Senior Associate Regulatory Affairs

1 week ago

Redwood City, CA, United States Planet Pharma Full time
Job Description

Senior Associate Regulatory Affairs

The Senior Associate Regulatory Affairs will support Senior Regulatory Affairs management in day-to-day operational aspects of the department and will support interactions with global regulatory authorities.

Specifically, you will be responsible for:
  • Represent Regulatory Affairs on study teams and closely collaborate with multidisciplinary teams and Clinical Research Organizations (CROs) to identify submission requirements, coordinate the content and development process (planning, creation, review, and approval) of selected regulatory documentation for inclusion in submissions to global health authorities.
  • Compile regulatory submissions that meet ICH or FDA requirements, other local or regional regulatory requirements, as applicable, and company policies and procedures.
  • Prepare and manage routine submissions and related activities. Define timelines to ensure timely delivery of high-quality, compliant, accurate and complete regulatory submissions.
  • Assist in the development and implementation of SOPs and systems to track and manage product-associated events.
  • Investigate and evaluate regulatory history/background of class, disease/therapeutic/diagnostic context to assist in assessment of regulatory implications for development and approval. Assist in the development of regulatory strategy and update strategy based upon regulatory changes.
  • Stay abreast of changes in the regulatory environment and guidelines (e.g., FDA, ICH) in areas relevant to company projects.
  • Work with manager on obtaining and developing required regulatory skills and knowledge.
Required Skills, Experience and Education:
  • Bachelor's degree in a relevant field.
  • Two or more years prior experience in a Regulatory Affairs department at a drug or biologics company.
  • Familiarity with regulatory requirements for development of drug or biological products, including FDA regulations and guidance, and ICH guidelines.
  • Technical expertise with Windows, MS Office (Outlook, Word, Excel), Adobe Acrobat software systems, and experience working in electronic document management systems.
Additional Skills:
  • Experience in global Clinical trials.
  • Experience in oncology drug development.
  • Experience with supporting the preparation and submission of large complex regulatory submissions.

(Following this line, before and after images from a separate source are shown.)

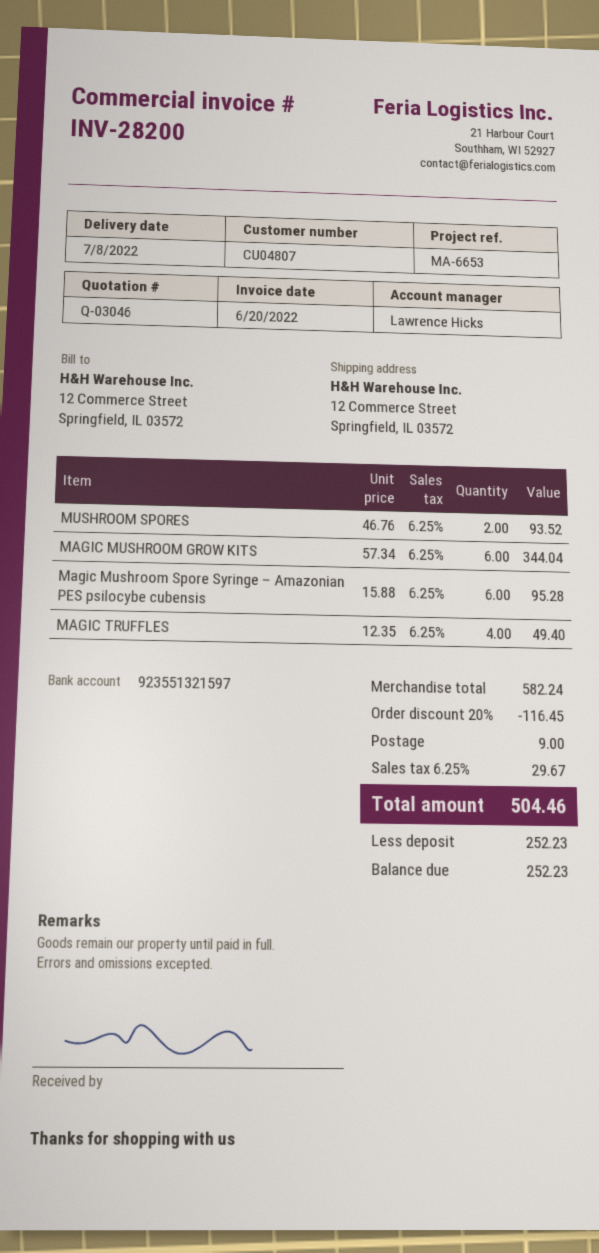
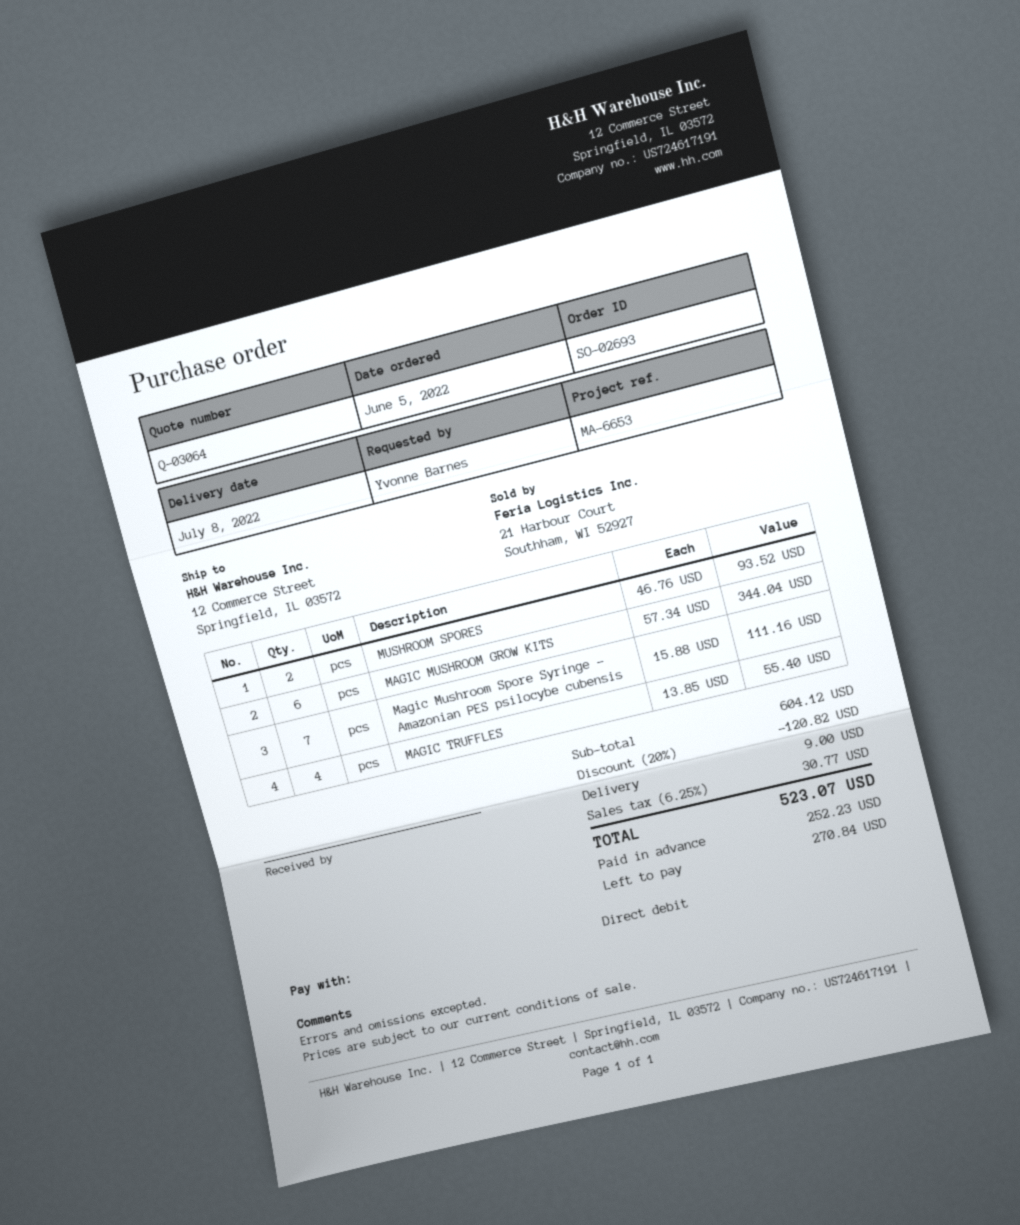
quote number: Q-03046 -> Q-03064
Magic Mushroom Spore Syringe – Amazonian PES psilocybe cubensis: 6 x 15.88 = 95.28 -> 7 x 15.88 = 111.16
MAGIC TRUFFLES: 4 x 12.35 = 49.40 -> 4 x 13.85 = 55.40
subtotal: 582.24 -> 604.12
discount: 20% = 116.45 -> 20% = 120.82
tax: 6.25% = 29.67 -> 6.25% = 30.77
total: 504.46 -> 523.07
balance: 252.23 -> 270.84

Equal Opportunity Employer: We are proud to be an equal opportunity employer. We welcome and encourage applications from all qualified candidates regardless of race, sex, gender identity or expression, disability, age, religion or belief, sexual orientation, or any other characteristic protected by applicable laws and regulations. It is our policy not to discriminate against any applicant or employee, and we are committed to fostering a diverse, inclusive, and respectful work environment across all locations in which we operate. We believe that diversity, equity, and inclusion are fundamental to our mission and enhance our ability to serve clients globally. If you have a disability or require any reasonable accommodations during the application or interview process, please inform your recruiter or contact us directly so that we can explore the appropriate arrangements.

Fraud Alert: Candidate safety is a top priority at Planet Pharma. The industry has seen an increase in people falsely representing themselves as recruiters to gather personal information from job seekers. For your safety, do not provide sensitive data to anyone you have not spoken with thoroughly, never provide banking information during the application process and always double check the email address of the Recruiter to ensure it's from an official Planet Pharma domain (@planet-pharma.com, @planet-pharma.co.uk, and @ppgadvisorypartners.com) and not a domain with an alternative extension like .net, .org or .jobs.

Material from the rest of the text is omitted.